First, the variability documented above means a single pass under-samples reality. To estimate share-of-voice with any confidence you need dozens of runs per prompt, which is tedious by hand and quickly becomes impractical across six engines and 30 prompts. Second, a manual check is a photograph, not a film. AI answers shift as models retrain, as citations refresh and as competitors publish, so last month's audit can be quietly out of date. Third, comparison is hard to do consistently by hand: holding personalisation, phrasing and timing steady across repeated sessions is exactly the kind of work software does better than people.
This is the gap ongoing monitoring fills. A platform runs scheduled scans across engines, repeats prompts enough times to make share-of-voice meaningful, tracks sentiment and competitor presence over time, and alerts you when something moves. For a survey of what is available and how the categories differ, see our roundup of search engine visibility tools for 2026, and our full comparison of AI visibility platforms if you are weighing specific options.
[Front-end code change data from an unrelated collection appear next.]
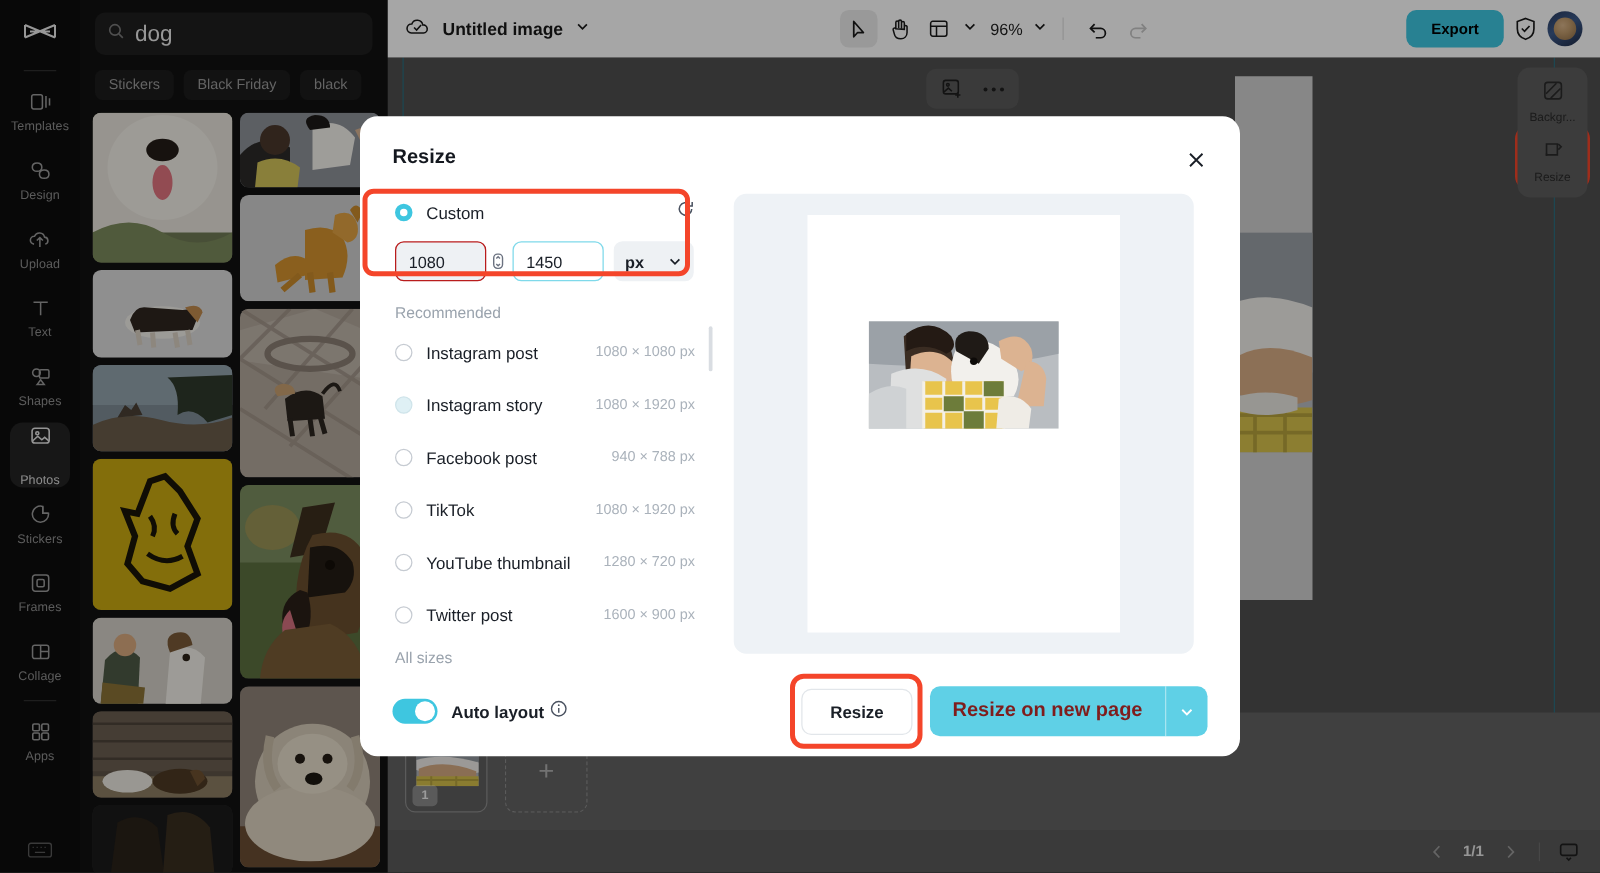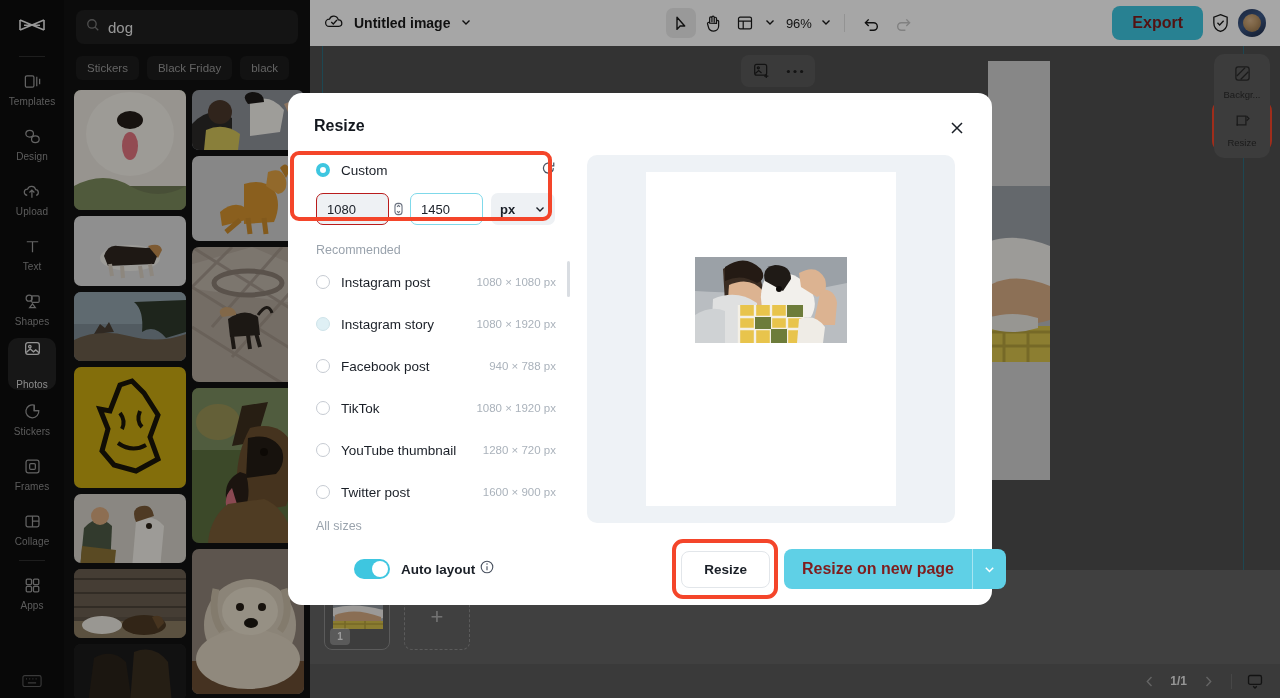--- a/index.html
+++ b/index.html
@@ -44,7 +44,7 @@
   }
   .search-box input {
     flex: 1; background: transparent; border: 0; outline: none;
-    color: #e8e8e8; font-size: 15px; font-family: "Liberation Sans", sans-serif;
+    color: #e8e8e8; font-size: 18px; font-family: "Liberation Sans", sans-serif;
   }
   .search-box input::placeholder { color: #666; }
   .chips { display: flex; gap: 8px; padding: 12px 12px 10px; overflow: hidden; }

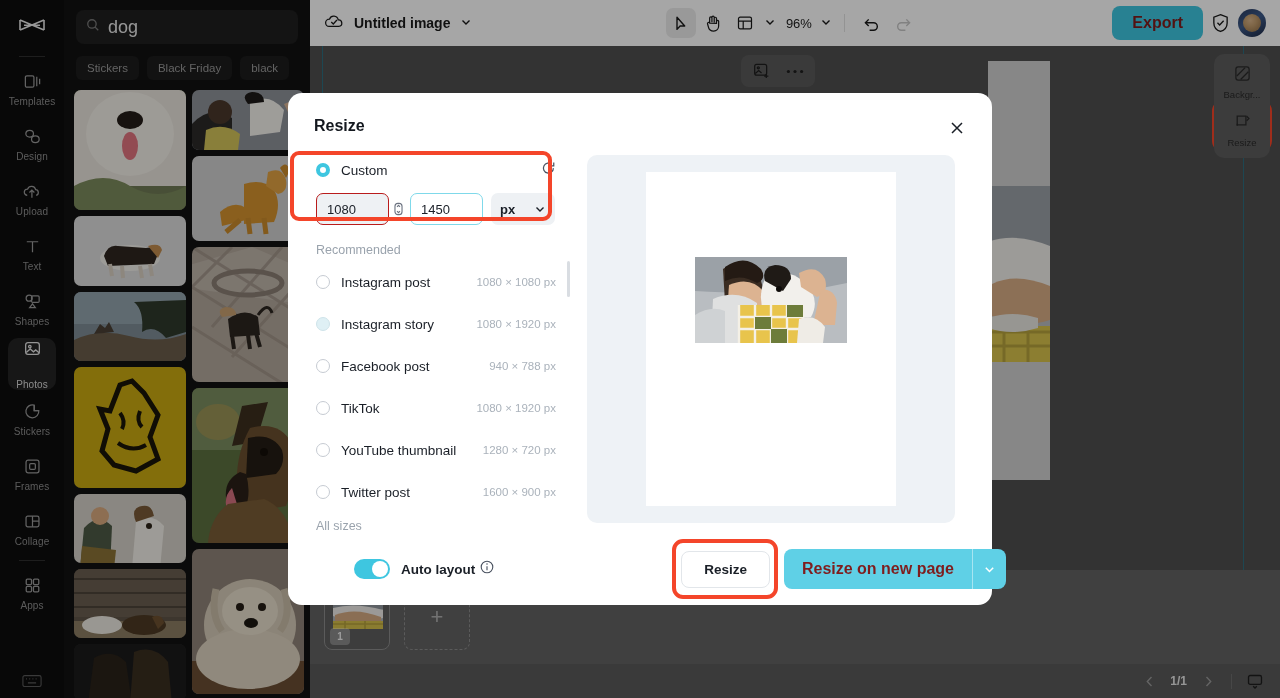--- a/index.html
+++ b/index.html
@@ -73,7 +73,7 @@
   .divider-v { width: 1px; height: 18px; background: #e2e2e2; margin: 0 10px; }
   .tb-right { display: flex; align-items: center; gap: 8px; margin-left: auto; }
   .export-btn {
-    background: #3ec6e0; color: #7f1d1d; font-size: 16px; font-weight: 600;
+    background: #3ec6e0; color: #000000; font-size: 12px; font-weight: 600;
     padding: 8px 20px; border-radius: 8px; border: 0; cursor: pointer;
     font-family: "Liberation Sans", sans-serif;
   }

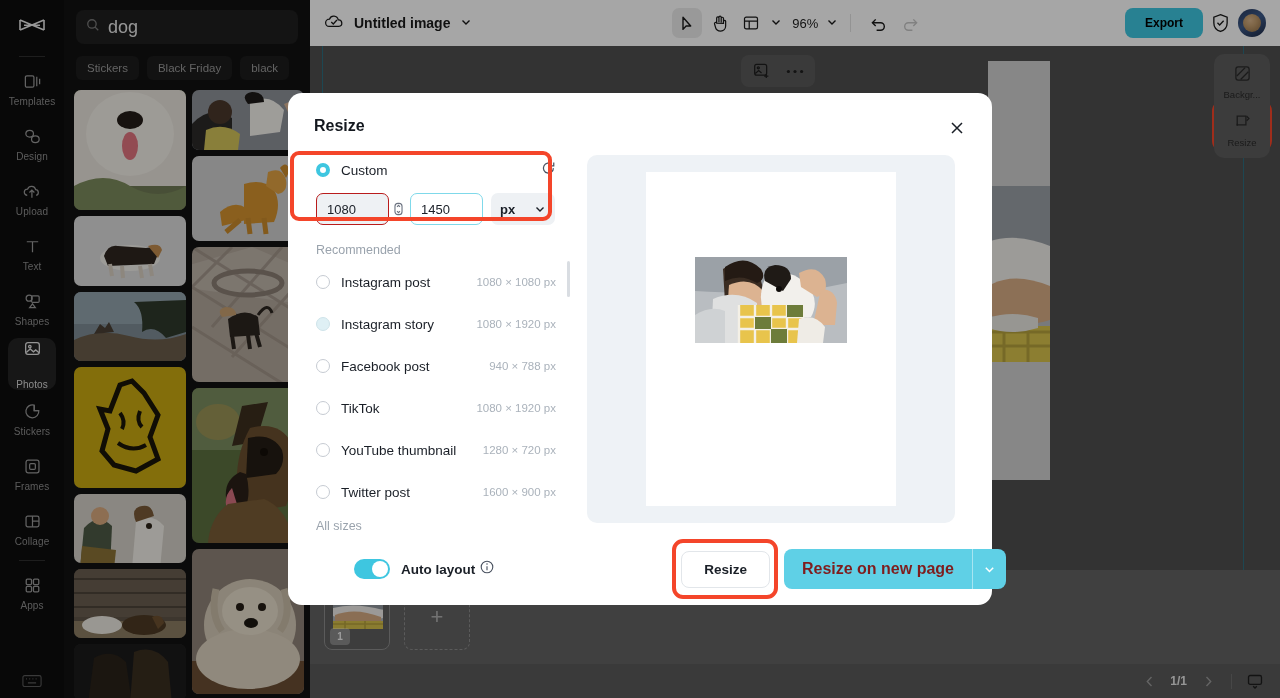--- a/index.html
+++ b/index.html
@@ -213,7 +213,7 @@
 
   .m-foot {
     position: absolute; left: 0; bottom: 0; width: 704px; height: 72px;
-    display: flex; align-items: center; padding: 0 26px; margin-left: 40px;
+    display: flex; align-items: center; padding: 0 26px;
   }
   .toggle {
     width: 36px; height: 20px; border-radius: 10px; background: #3ec6e0;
Treat the audit as a recurring habit
A first audit answers one question well: do you have a presence problem, a framing problem, or a competitor problem. That single distinction is usually enough to point your next month of work in the right direction. The AI visibility checker gives a fast read on how your brand surfaces across the major engines, which makes a sensible baseline for the more thorough manual pass described above.

The brands that hold their ground in AI answers are not the ones that checked once. A practical cadence is a quick read whenever you want a current snapshot, a structured manual audit each quarter while you are establishing a baseline, and scheduled monitoring once the manual work outgrows the time you can give it. The work that pays off is consistent: keep measuring, keep correcting the framing, and keep showing up across the surfaces your buyers actually use.